Beaucoup sont ceux qui accusent l’ENERCA de ne pas être à la hauteur de satisfaire les multiples besoins pressants en matière de la fourniture de l’électricité. Beaucoup sont portant eux-mêmes à l’origine de certaines perturbations et délestages sans qu’ils ne s’en rendent compte. 

Un risque de délestage permanant se pointe à l’horizon si l’on ne fasse attention. Les constructions anarchiques à côté des poteaux électriques ou sur des lignes souterraines perturbent le travail de l’ENERCA. La responsabilité du Ministère de l’Urbanisme et la Mairie de Bangui est engagée pour éviter le pire. 

Aujourd’hui, il faut reconnaitre qu’il est très difficile de rattraper un retard de près de 40 années malgré les efforts du gouvernement. Mais l’Energie Centrafricaine par le canal de ses responsables ainsi que l’appui des partenaires et du gouvernement s’efforcent toujours à satisfaire les besoins pressants de la population en matière de la fourniture de l’énergie. Et en sus, plusieurs travaux sont en cours pour l’augmentation de la production de l’électricité. 

Les actes d’incivisme comme ceux précités, qui échappent à plus d’un, ont été constatés. Et il y a l’urgence de sauver la situation en sévissant sur les contrevenants.

Après constat, l’ENERCA avait organisé une visite de terrain avec la presse pour observer les difficultés auxquelles elle ne cesse d’être confrontée au jour le jour et lesquelles des difficultés constituent surtout un danger permanent pour la population.

Cette visite des avenues et des constructions anarchiques a produit un constat amer, surtout pour les lignes de transmission souterraine. 

Selon les experts et techniciens, il y a trois grandes lignes souterraines dont deux sont endommagées et abandonnées à cause de ces constructions qui emprisonnent ces lignes et les poteaux électriques.

La ligne de SOCATEL et celle de l’ENAM sont défectueuses et l’unique qui reste est celle de SICA 2 toujours étouffée par ces constructions qui ne favorisent pas l’accès directs des techniciens au poteau électrique en cas de panne.
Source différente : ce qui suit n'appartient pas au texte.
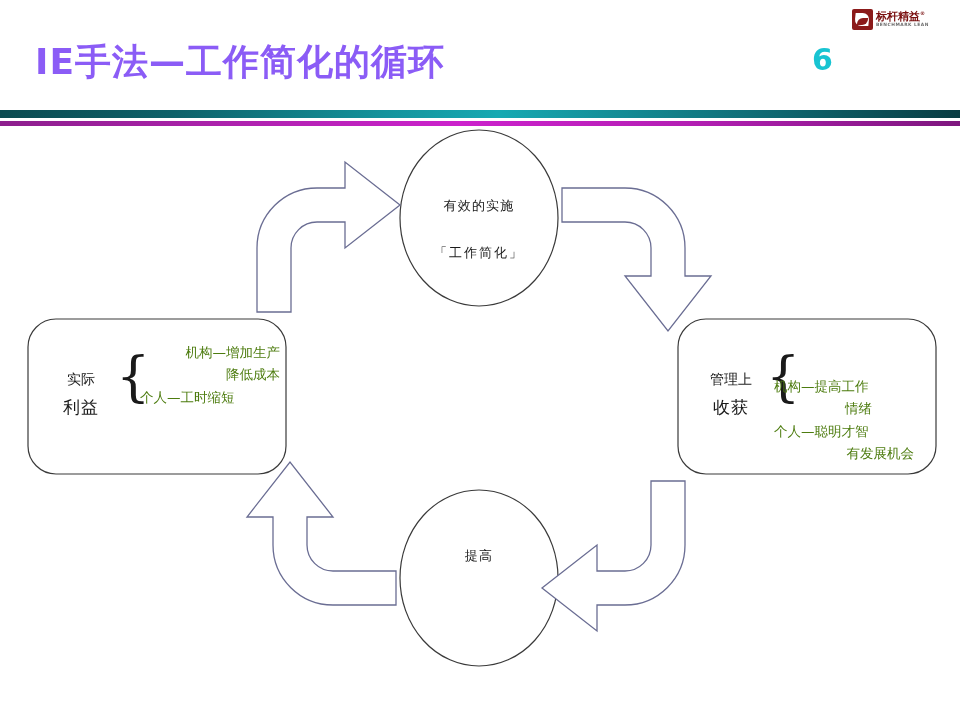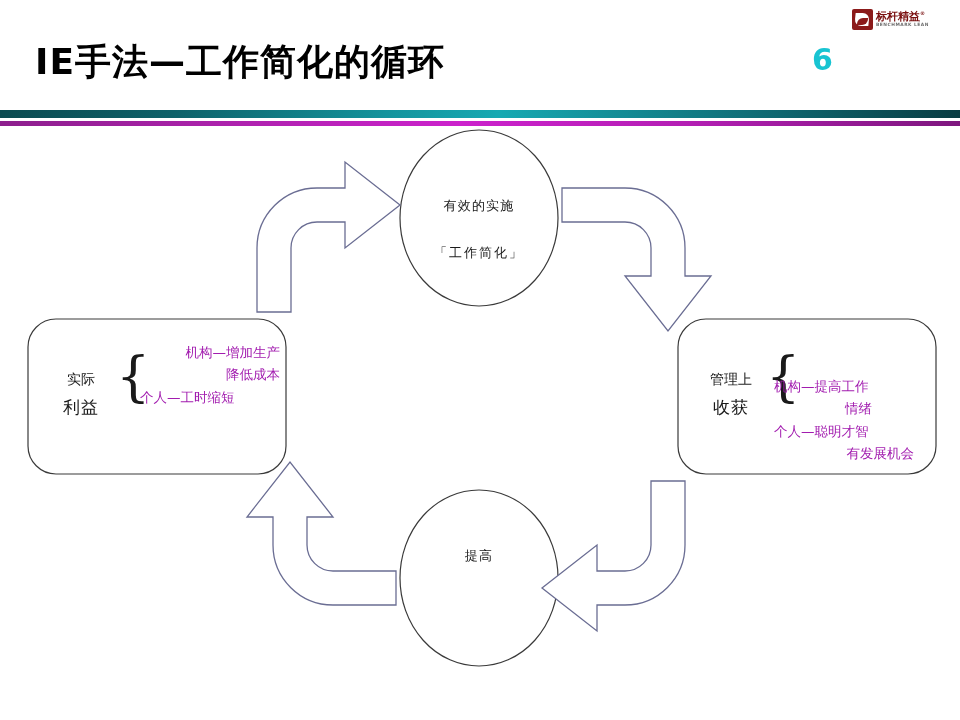"IE手法—工作简化的循环" #title { color: #000000 -> #8b5cf6 }
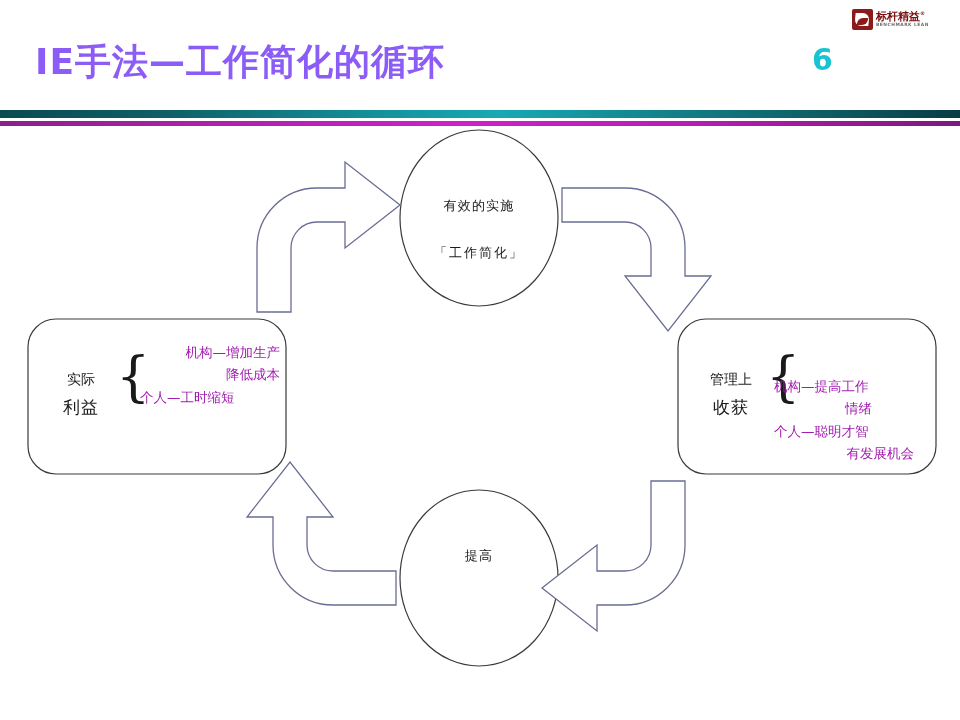"机构—增加生产" .box-items { color: #a21caf -> #4d7c0f }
Des maisons d’habitation, des kiosques de vente et autres sont construits sur cette ligne électrique alors que les usagers sont bien informés dudit passage de la ligne mais ils s’obstinent toujours à ne pas libérer le secteur.

Le cas du 8ème arrondissement juste en face du commissariat est très parlant et nous interpelle tous : des kiosques ont été déposés devant cette construction de haute tension. C’est un grave danger permanent qui risquerait de faire couter la vie à plusieurs personnes. Même des femmes domestiques attisent le feu juste à côté alors que ceci ne devrait pas être fait.

Le chef de service d’exploitation et de distribution, représentant du Directeur d’Etude et de la Distribution M. Jean-Sylvestre ZANGBE précise que « la majorité de nos installations est emprisonnée par la construction anarchique des maisons, des kiosques de vente des débits de boisson » tout en spécifiant que « nous sommes entrain de faire un travail en collaboration avec le Ministère de l’Urbanisme ».

A la population et ces usagers qui courent ces risques de mort sans qu’ils ne le sachent, M. Jean-Sylvestre ZANGBE précise : « le courant fait du bien mais c’est un danger en voyant cette allure. Il a besoin de l’air d’où la nécessité de dégager assez d’espace afin que les techniciens puissent avoir accès rapide et facile à la ligne de transmission en cas de cours circuit ou de panne. Il en va de leur sécurité ».

De tout ceci, la Mairie de Bangui a une lourde responsabilité de ces dangers qui se profilent à l’horizon car c’est aussi elle qui attribue ces espaces de construction des kiosques et les espaces dédiés à la vente des boissons, elle en perçoit les taxes alors qu’elle expose les usagers à un danger de mort. Pour ce qui concerne le Ministère de l’Urbanisme, il va falloir qu’une étude sur l’état des lieux soit faite au préalable et surtout sur la fameuse problématique de l’impact environnemental.

De tout ce qui précède, il y a une urgence et par conséquent, un travail en synergie doit être fait le plus vite entre la Mairie de Bangui, le Ministère de l’Urbanisme et l’ENERCA pour sauver la situation actuelle. Aussi, il revient à la population de prendre conscience de ce danger car il en va de sa propre vie.